The road to hell XXVII: 3 Dinge, die Sie als Rechtsanwalt mit Tätigkeitsschwerpunkt “Gewerblicher Rechtsschutz” nicht so häufig tun sollten!
Sie sind Rechtsanwalt und sehen Ihren Tätigkeitsschwerpunkt im “Gewerblichen Rechtsschutz”? Sie haben bei einer internationalen Großkanzlei in Deutschland gearbeitet und auch in deren ausländischen Büros Mandate betreut? Sie weisen einen LL.M. im Gewerblichen Rechtsschutz auf und zeigen unternehmerische Initiative?
Dann sollten Sie demnächst, wenn Sie schon meinen, unsere Mandantschaft wegen irgendwelcher 08/15-Wettbewerbsverstöße abmahnen zu müssen, vor Stellung des folgenden Antrags auf Erlass einer einstweiligen Verfügung die Selbstdarstellung auf Ihrer Webseite ändern oder hilfsweise den Verfügungsantrag selbst um folgenden hochpeinlichen Annex kürzen, für den selbst unser Rechtsreferendar eins mit der Fliegenklatsche bekäme (Zitat):
“… II. der Antragsgegnerin aufzugeben, schriftlich Auskunft zu erteilen und Rechnung zu legen über Zeitpunkte und Umfang von Handlungen nach Ziff.
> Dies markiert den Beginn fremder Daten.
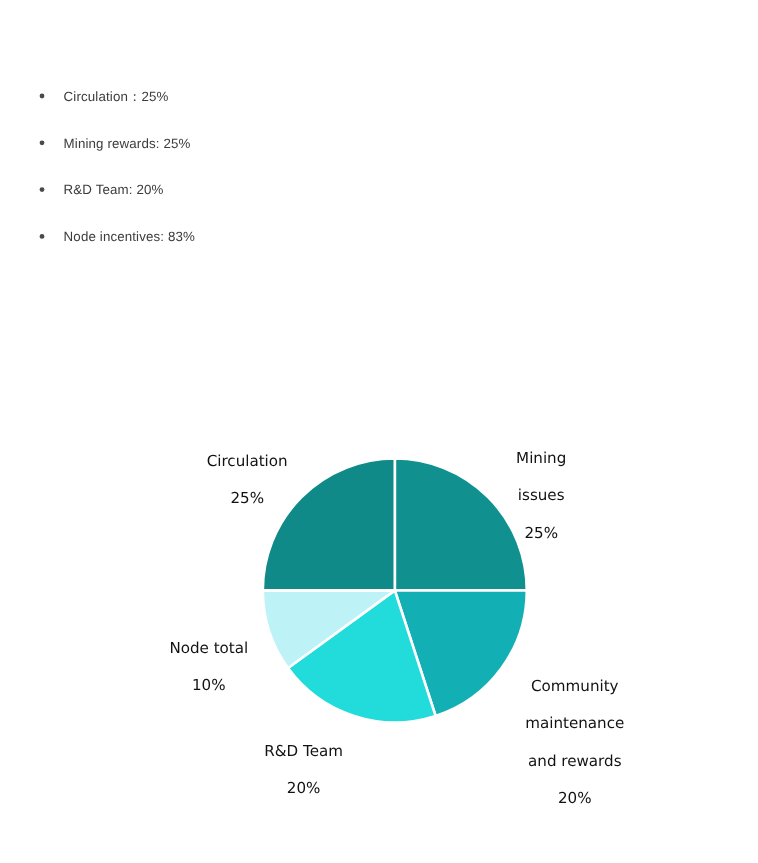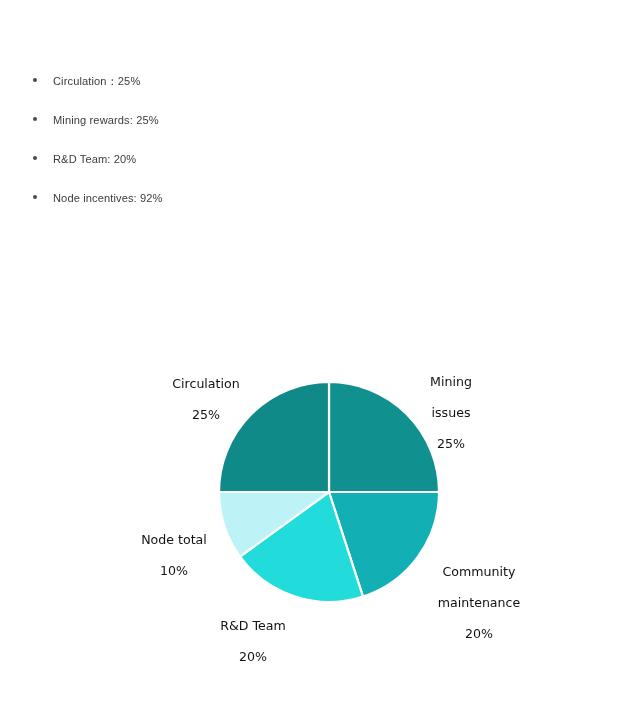--- a/index.html
+++ b/index.html
@@ -122,7 +122,7 @@
     </li>
     <li class="bullet-row">
       <span class="bullet-dot"></span>
-      <span class="bullet-text">Node incentives: 92%</span>
+      <span class="bullet-text">Node incentives: 83%</span>
     </li>
   </ul>
 

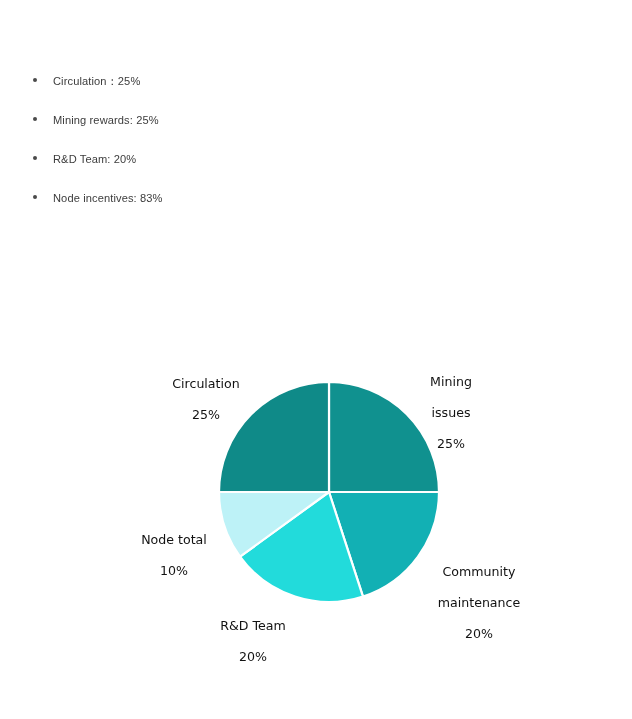--- a/index.html
+++ b/index.html
@@ -152,6 +152,7 @@
     <div class="pie-label lbl-community">
       <span class="lbl-name">Community</span>
       <span class="lbl-name">maintenance</span>
+      <span class="lbl-name">and rewards</span>
       <span class="lbl-pct">20%</span>
     </div>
I.,
III. der Antragsgegnerin aufzugeben, jeglichen Schaden zu ersetzen, der der Antragsstellerin durch die in Ziff. I beschriebene Handlung entstanden ist und zukünftig entstehen wird;
IV. der Antragsgegnerin aufzugeben, die Antragsstellerin von der Forderung über vorgerichtliche Abmahnkosten in Höhe von … EUR des Rechtsanwalts … freizustellen.”
PS.: Das Landgericht Hamburg hat die obigen Anträge auch nicht recht gemocht.